An unusual urban fantasy. Tony works as a production assistant for a third-rate TV serial about a vampire detective. He is young, gay, and fascinated by television. He wants to be a director.
Arra works for the same serial as a special effects wizard. She is middle age, grumpy, and doesn’t like anyone to come down to her basement special effects domain. But when strange shadows started infringing on the show, stranger facts emerge. Arra is really a wizard. She escaped from a murderous sorcerer Shadowlord in another realm, and he is tracking her down to Earth, to our TV set in Vancouver, Canada. He is set on catching and killing her, no matter how many people he will destroy in the process. She is set on escaping again.
Tony stands between them and urges Arra to fight. While she is resisting, he is using every dirty trick in his former street kid arsenal to thwart the Shadowlord but he can’t do it alone. He is not a wizard, he is out of his league, and he knows it. His only hope for everyone’s survival is Arra.
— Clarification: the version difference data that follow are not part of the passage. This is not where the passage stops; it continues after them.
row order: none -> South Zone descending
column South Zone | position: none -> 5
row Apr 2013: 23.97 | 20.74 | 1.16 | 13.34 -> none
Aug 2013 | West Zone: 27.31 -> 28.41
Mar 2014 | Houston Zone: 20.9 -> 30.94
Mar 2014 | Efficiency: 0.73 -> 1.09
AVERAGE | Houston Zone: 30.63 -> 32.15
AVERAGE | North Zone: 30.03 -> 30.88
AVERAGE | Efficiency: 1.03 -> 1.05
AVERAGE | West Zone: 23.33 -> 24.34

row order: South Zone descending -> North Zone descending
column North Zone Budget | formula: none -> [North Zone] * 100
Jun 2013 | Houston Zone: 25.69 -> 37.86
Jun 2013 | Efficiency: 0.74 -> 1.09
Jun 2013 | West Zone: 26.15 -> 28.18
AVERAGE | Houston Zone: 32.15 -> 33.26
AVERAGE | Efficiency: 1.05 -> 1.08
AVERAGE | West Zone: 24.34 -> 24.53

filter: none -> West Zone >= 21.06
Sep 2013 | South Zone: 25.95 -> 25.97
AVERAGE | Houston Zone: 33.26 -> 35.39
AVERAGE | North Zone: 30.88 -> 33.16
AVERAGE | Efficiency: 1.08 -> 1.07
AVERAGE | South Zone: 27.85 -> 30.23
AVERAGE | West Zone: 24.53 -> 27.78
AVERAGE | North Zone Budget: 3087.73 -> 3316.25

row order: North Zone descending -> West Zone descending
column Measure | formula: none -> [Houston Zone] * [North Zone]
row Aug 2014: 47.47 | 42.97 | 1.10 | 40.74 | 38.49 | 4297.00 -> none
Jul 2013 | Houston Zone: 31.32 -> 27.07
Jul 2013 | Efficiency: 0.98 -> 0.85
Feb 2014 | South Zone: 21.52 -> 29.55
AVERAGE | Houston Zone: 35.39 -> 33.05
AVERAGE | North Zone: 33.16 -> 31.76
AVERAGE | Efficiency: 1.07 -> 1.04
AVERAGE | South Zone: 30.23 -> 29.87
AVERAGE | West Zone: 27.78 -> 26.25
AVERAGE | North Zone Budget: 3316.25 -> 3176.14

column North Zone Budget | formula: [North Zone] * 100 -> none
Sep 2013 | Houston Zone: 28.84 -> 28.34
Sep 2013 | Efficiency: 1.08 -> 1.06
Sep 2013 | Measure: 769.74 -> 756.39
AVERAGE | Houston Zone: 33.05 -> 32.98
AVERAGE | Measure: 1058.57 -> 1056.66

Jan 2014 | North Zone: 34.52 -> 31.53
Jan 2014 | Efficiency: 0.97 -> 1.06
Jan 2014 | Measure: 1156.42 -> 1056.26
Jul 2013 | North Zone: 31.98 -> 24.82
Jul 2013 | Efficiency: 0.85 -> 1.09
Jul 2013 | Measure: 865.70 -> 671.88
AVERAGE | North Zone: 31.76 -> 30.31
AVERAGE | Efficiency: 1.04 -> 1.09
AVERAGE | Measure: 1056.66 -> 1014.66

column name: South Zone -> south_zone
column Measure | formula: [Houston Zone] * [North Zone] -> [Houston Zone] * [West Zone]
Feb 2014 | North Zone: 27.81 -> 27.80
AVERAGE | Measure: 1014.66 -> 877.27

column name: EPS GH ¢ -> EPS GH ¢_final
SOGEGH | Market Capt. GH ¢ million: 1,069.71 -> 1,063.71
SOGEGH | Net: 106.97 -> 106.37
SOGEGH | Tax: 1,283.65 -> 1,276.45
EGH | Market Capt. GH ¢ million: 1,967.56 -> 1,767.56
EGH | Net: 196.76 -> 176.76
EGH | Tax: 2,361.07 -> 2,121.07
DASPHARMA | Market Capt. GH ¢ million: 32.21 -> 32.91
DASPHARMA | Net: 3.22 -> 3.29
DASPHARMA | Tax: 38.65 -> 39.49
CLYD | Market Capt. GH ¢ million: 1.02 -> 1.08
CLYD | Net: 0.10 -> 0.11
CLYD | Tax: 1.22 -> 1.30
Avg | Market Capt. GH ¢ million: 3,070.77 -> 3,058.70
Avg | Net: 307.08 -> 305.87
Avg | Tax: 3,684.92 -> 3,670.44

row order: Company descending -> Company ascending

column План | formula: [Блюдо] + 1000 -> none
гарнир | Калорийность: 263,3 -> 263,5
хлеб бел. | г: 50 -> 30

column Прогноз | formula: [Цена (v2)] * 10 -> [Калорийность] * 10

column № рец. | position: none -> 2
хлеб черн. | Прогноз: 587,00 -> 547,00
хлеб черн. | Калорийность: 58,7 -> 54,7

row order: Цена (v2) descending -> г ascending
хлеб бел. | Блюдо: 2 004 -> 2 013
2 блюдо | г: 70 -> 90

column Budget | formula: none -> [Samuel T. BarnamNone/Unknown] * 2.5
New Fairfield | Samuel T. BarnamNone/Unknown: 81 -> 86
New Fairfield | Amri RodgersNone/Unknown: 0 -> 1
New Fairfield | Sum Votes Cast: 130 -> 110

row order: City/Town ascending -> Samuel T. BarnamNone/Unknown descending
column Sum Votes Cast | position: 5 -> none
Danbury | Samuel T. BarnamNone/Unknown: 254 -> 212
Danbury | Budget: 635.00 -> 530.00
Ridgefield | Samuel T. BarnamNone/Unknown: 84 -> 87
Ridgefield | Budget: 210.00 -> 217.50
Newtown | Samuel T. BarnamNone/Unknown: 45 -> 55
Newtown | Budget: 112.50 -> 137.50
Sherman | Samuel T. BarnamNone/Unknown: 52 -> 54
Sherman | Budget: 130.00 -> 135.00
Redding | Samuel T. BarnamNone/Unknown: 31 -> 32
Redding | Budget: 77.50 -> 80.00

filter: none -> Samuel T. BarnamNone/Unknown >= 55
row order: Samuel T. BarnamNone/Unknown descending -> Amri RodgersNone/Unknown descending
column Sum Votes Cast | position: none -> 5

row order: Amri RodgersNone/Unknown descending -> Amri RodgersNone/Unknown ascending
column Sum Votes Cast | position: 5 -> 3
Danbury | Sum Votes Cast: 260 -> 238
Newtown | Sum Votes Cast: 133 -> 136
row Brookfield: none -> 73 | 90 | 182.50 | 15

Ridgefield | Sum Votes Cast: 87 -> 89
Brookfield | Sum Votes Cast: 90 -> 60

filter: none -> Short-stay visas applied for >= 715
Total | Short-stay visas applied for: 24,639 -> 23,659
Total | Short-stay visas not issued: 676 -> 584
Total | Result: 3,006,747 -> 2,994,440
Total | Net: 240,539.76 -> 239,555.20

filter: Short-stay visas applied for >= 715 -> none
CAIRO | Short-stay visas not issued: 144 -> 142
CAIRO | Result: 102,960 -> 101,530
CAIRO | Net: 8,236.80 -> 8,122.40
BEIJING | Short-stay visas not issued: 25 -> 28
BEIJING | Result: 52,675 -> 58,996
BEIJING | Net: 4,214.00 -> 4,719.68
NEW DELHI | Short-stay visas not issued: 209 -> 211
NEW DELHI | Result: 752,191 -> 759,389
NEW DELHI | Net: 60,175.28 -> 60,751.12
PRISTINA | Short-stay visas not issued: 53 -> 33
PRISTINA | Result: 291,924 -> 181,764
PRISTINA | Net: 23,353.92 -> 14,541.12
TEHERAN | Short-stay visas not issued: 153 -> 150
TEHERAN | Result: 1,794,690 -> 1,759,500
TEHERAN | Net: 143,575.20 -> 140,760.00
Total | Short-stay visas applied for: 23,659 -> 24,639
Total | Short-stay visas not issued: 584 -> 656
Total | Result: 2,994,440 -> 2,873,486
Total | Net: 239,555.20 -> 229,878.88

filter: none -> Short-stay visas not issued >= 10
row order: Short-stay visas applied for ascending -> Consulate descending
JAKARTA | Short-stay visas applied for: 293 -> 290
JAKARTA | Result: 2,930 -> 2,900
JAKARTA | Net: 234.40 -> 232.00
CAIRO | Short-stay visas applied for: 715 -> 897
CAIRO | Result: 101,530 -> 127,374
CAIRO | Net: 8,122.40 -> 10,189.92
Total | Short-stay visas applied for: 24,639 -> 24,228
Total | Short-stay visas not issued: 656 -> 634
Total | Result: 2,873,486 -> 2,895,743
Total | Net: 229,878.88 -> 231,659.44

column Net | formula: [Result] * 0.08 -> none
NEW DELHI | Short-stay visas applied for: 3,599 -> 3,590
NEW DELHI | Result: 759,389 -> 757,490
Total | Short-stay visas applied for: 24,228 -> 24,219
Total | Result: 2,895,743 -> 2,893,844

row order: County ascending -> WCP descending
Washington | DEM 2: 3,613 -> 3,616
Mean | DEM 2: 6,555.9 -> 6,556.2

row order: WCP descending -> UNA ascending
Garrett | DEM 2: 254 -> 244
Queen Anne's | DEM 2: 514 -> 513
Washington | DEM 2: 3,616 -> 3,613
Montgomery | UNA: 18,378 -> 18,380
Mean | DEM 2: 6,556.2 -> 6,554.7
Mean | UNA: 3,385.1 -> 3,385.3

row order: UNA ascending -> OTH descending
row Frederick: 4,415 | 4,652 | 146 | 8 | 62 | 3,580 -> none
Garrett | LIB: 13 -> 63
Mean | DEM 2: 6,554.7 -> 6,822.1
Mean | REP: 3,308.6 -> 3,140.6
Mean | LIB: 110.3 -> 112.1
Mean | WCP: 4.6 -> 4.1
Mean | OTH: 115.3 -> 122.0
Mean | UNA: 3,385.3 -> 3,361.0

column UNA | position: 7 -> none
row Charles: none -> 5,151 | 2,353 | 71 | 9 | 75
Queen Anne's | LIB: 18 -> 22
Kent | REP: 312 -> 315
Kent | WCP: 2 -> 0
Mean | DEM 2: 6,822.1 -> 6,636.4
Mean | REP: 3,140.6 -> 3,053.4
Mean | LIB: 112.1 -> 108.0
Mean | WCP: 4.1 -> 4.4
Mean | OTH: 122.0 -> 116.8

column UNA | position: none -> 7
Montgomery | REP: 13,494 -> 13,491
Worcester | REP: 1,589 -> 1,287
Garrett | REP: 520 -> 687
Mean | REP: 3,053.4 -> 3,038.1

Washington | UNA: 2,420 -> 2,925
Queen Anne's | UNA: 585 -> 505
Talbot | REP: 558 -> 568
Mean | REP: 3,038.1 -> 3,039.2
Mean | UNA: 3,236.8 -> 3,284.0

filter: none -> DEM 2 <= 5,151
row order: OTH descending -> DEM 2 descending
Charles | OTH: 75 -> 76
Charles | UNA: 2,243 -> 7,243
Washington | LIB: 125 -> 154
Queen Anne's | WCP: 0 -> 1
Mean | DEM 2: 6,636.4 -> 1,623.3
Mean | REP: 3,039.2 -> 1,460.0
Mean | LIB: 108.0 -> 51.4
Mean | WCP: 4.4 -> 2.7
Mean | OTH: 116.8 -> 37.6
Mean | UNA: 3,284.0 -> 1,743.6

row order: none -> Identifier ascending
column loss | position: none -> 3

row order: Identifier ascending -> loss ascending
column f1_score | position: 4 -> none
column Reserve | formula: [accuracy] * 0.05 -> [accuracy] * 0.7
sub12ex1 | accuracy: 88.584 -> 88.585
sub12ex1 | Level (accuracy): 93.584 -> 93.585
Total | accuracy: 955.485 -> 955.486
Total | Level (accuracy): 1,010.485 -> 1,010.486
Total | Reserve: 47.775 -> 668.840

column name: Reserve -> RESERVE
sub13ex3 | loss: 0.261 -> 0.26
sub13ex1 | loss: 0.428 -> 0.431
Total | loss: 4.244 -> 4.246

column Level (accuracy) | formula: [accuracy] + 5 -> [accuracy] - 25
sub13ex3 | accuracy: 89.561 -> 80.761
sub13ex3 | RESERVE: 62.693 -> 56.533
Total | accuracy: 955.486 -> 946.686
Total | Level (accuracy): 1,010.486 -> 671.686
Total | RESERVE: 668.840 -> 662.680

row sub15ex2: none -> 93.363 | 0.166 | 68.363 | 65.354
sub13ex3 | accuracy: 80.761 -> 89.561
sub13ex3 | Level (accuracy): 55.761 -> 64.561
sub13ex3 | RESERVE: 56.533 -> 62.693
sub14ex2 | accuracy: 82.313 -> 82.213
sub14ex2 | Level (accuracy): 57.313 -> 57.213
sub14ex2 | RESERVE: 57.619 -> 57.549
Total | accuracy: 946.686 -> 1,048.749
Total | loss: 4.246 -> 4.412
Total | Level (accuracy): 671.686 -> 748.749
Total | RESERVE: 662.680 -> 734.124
If she doesn’t stop running, if she keeps to her cowardly fleeing pattern, the Shadowlord will kill everyone on the set. Perhaps everyone in the city. But until Arra finds her backbone, Tony has no choice but to keep fighting the Shadowlord and his minions, the shadows.
Fast paced and original, this novel was a joyful ride. Its protagonist Tony was a likable guy, compassionate and courageous. And pining for a straight actor on the set. Arra was a believable cowards until the last few pages, when she finally turned around and kicked ass, and I sympathized with her even more than with Tony. The other characters infused the tale with the life-like complications and a gurgling brew of emotions, while the non-standard setting of Vancouver, my hometown, added some piquancy to the story.